STUDY MATERIAL =>

* * * *

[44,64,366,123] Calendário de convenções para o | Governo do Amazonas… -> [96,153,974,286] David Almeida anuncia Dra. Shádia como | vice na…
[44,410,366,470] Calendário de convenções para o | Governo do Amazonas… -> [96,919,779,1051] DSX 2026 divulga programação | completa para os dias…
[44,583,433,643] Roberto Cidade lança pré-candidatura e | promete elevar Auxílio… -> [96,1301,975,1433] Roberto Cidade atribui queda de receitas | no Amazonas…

* * * *

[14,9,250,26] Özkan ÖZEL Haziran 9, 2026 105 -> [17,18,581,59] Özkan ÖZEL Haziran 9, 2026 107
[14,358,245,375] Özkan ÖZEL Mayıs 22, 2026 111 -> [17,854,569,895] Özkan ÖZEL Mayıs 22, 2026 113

* * * *

WHAT THE TASK REQUIRES =>
Filter the entries by the string "ÖZEL" and copy each matching line.

WRITTEN SOLUTION =>
[14,9,250,26] Özkan ÖZEL Haziran 9, 2026 105 -> [17,18,581,59] Özkan ÖZEL Haziran 9, 2026 107
[14,358,245,375] Özkan ÖZEL Mayıs 22, 2026 111 -> [17,854,569,895] Özkan ÖZEL Mayıs 22, 2026 113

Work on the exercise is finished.